Here at the turn of the real millennium, trend forecasters and futurists are pondering new ways of cross-marketing to all of America's biggest consumer groups. First there was the generation of World War II GIs--part of Mr. Brokaw's The Greatest Generation--followed by the Silent Generation and their kids, the Baby Boomers--the group that cemented generational targeting as a discipline.
Then came Generations X and Y, and now there's the "Millennial" generation. 
There you have it--generations X, Y, and the Millennials all acknowledged as separate cohorts. That was the accepted model until Madison Avenue Boomers revised history, but we're getting  ahead of ourselves.
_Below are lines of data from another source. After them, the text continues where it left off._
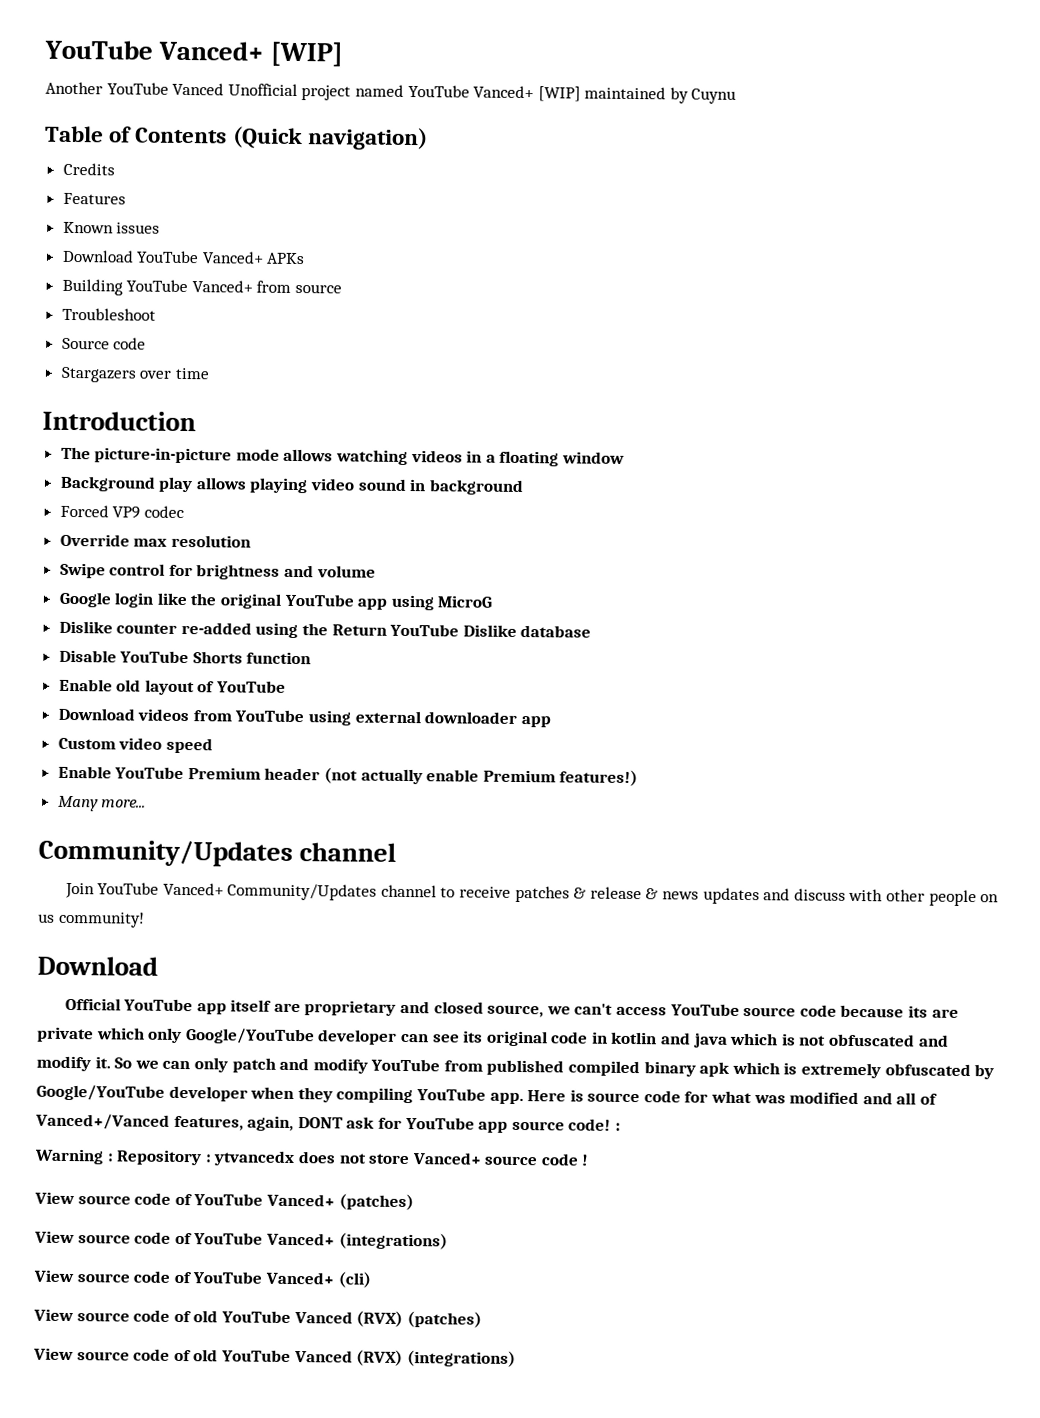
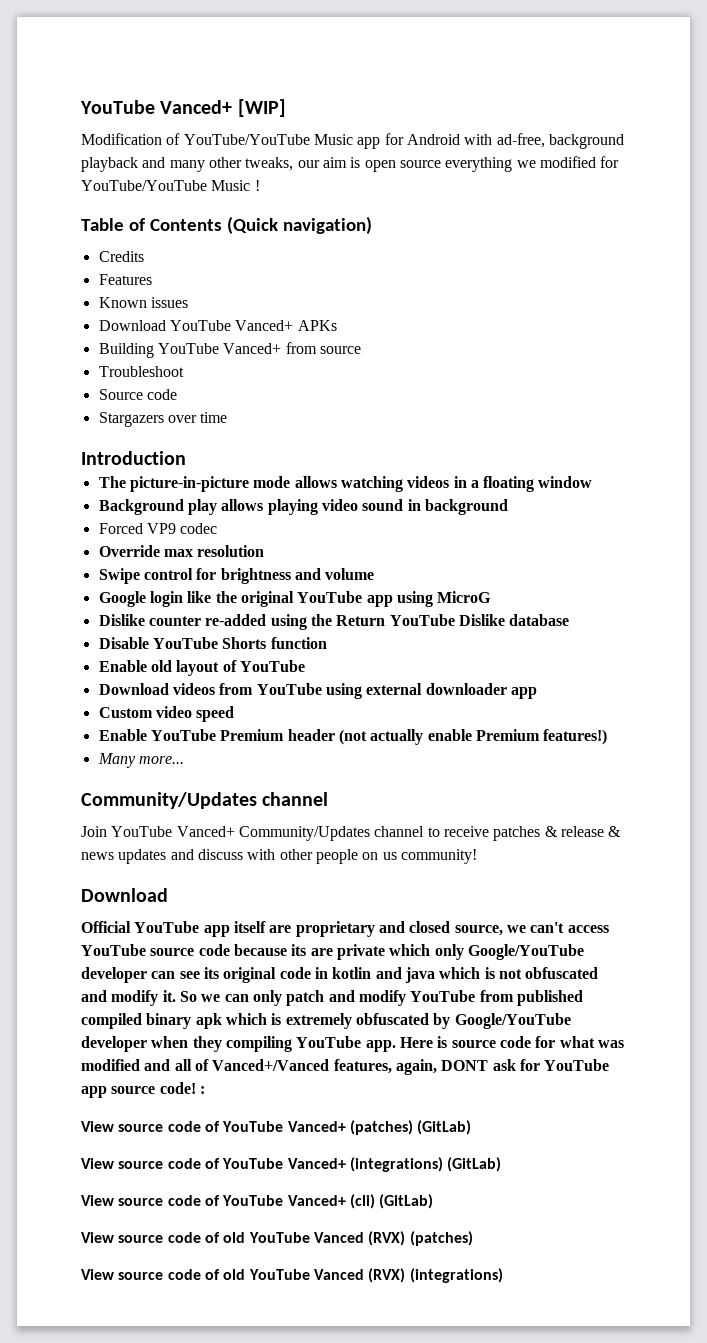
- Another YouTube Vanced Unofficial project named YouTube Vanced+ [WIP] maintained by Cuynu
+ Modification of YouTube/YouTube Music app for Android with ad-free, background playback and many other tweaks, our aim is open source everything we modified for YouTube/YouTube Music !
- Warning : Repository : ytvancedx does not store Vanced+ source code !
- View source code of YouTube Vanced+ (patches)
+ View source code of YouTube Vanced+ (patches) (GitLab)
- View source code of YouTube Vanced+ (integrations)
+ View source code of YouTube Vanced+ (integrations) (GitLab)
- View source code of YouTube Vanced+ (cli)
+ View source code of YouTube Vanced+ (cli) (GitLab)

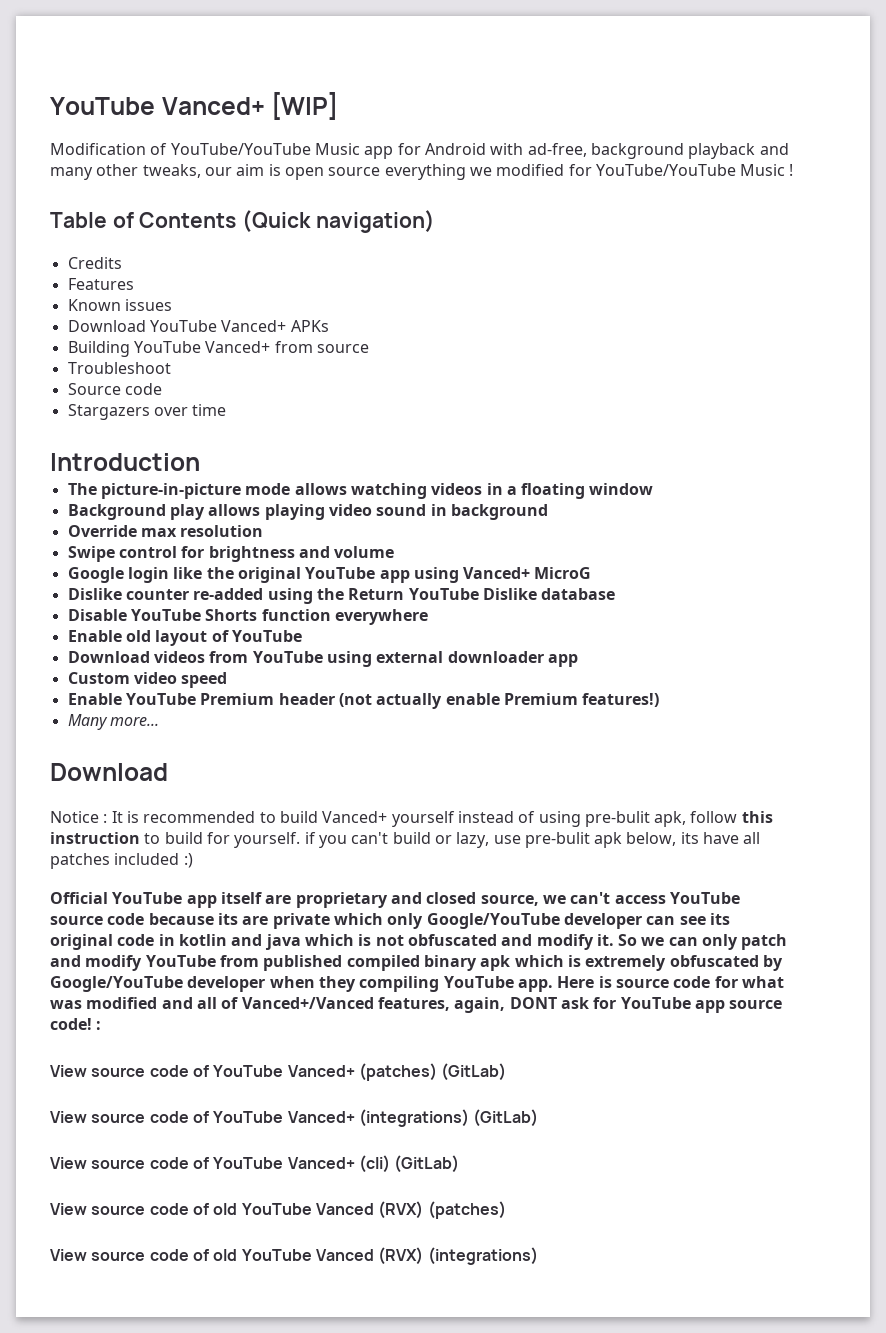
- Forced VP9 codec
- Google login like the original YouTube app using MicroG
+ Google login like the original YouTube app using Vanced+ MicroG
- Disable YouTube Shorts function
+ Disable YouTube Shorts function everywhere
  Many more...
- Community/Updates channel
- Join YouTube Vanced+ Community/Updates channel to receive patches & release & news updates and discuss with other people on us community!
  Download
+ Notice : It is recommended to build Vanced+ yourself instead of using pre-bulit apk, follow this instruction to build for yourself. if you can't build or lazy, use pre-bulit apk below, its have all patches included :)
They also skipped Generation Jones, but what else is new?
In the past, generations were defined largely by the year in which one was born. Now target marketing has reached the point where generational attitudes are discerned and used as a starting point for media planning.
Like I've been saying for a while now, classifying generations by twenty-year intervals is arbitrary line drawing in an era of rapidly accelerating societal change.

In other words, it makes no sense to call someone who grew up with neither internet nor smart phones but who remembers the Cold War a part of the same generation as someone whose entire life span parallels that of The Simpsons.
"Generation Y was a [popular phrase] in 1993, a term which at that point identified correctly the last third of Gen X," Mr. Strauss said. "The notion has become familiar in popular culture and in marketing to refer to teenagers. But now Y is a little older-those marketing styles are either directed at current young twenty-somethings or they're applying the veneer of X to a short-lived effort to reach teenagers that is not going to work over time." Understanding the new generation as its own animal is key to reaching its members successfully, Mr. Strauss said.
Defining the Millennials as the generation born in or after 1982, Mr. Strauss calls them more numerous, more affluent, better educated and more ethnically diverse than generations past. Millennials also have been trained to be "doers" and "achievers."
"The GI's were the first great generation," said Mr. Strauss. "We now need a new `greatest generation'-one that's responsible and civic-minded. The shoes are there for them to fill. It's harder to become more cynical than the boomers, or more sarcastic than the Xers. The kids aren't going to go linearly from what adults are doing; historically, they never have."
Thus proving a) that Generation Y is a real cohort which differs significantly from the Millennials, b) that the former term was cynically phased out by marketers, and c) how clueless most people in marketing are.

To hear me discuss Generation Y in more detail, listen to my recent appearance on The Front Porch Show.

The Front Porch Show

20 comments:

  1. I'd love to hear more on Generation Jones.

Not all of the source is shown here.